# Data for review
------------------------------------------------

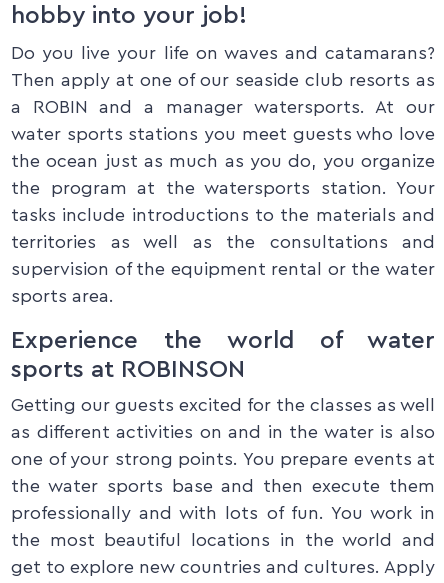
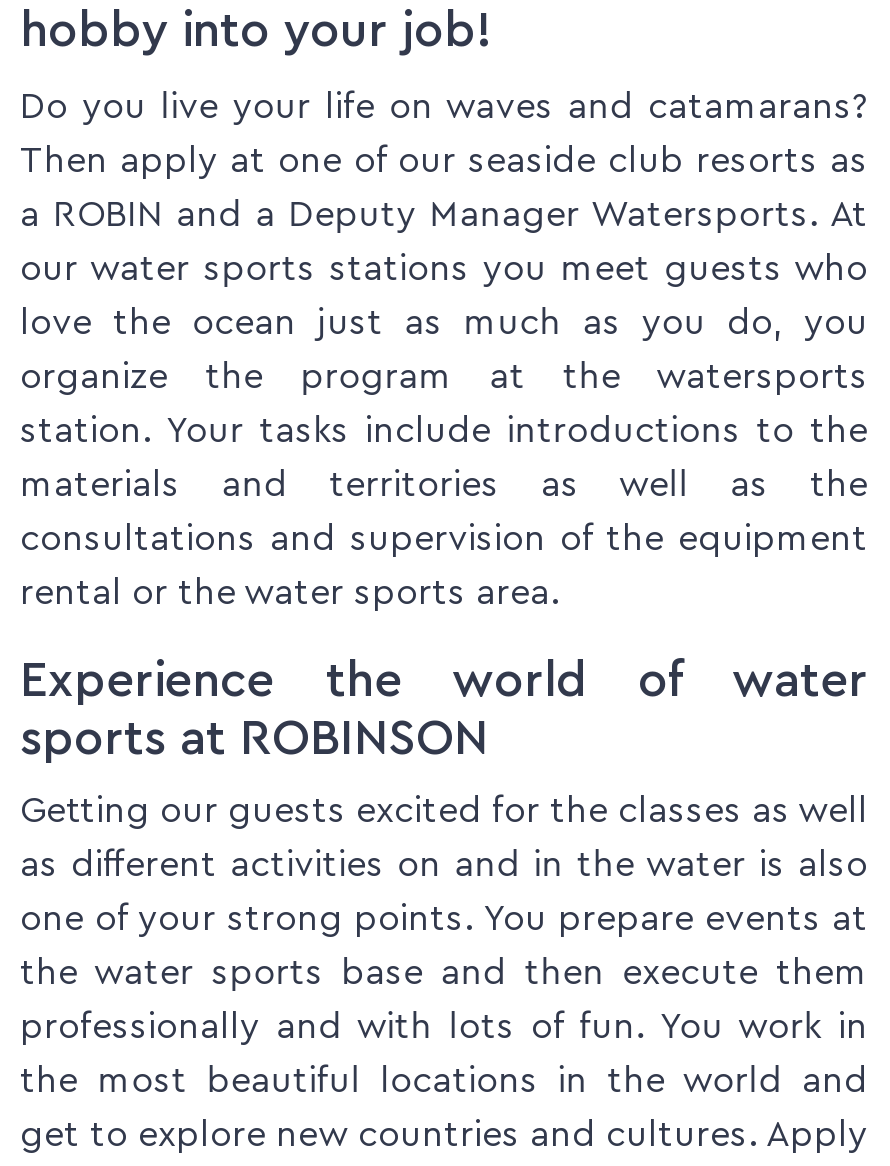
[11,98,435,116] a ROBIN and a manager watersports. At our -> [20,196,868,232] a ROBIN and a Deputy Manager Watersports. At
[11,125,435,143] water sports stations you meet guests who love -> [20,250,868,286] our water sports stations you meet guests who
[11,152,435,170] the ocean just as much as you do, you organize -> [20,304,868,340] love the ocean just as much as you do, you
[11,179,435,197] the program at the watersports station. Your -> [20,358,868,394] organize the program at the watersports
[11,206,435,224] tasks include introductions to the materials and -> [20,412,868,448] station. Your tasks include introductions to the
[11,233,435,251] territories as well as the consultations and -> [20,466,868,502] materials and territories as well as the
[11,260,435,278] supervision of the equipment rental or the water -> [20,520,868,556] consultations and supervision of the equipment
[11,287,114,305] sports area. -> [20,574,560,610] rental or the water sports area.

------------------------------------------------

# Brief
Return every line above that contains the word "watersports".

# Solution to this problem
[11,98,435,116] a ROBIN and a manager watersports. At our -> [20,196,868,232] a ROBIN and a Deputy Manager Watersports. At
[11,179,435,197] the program at the watersports station. Your -> [20,358,868,394] organize the program at the watersports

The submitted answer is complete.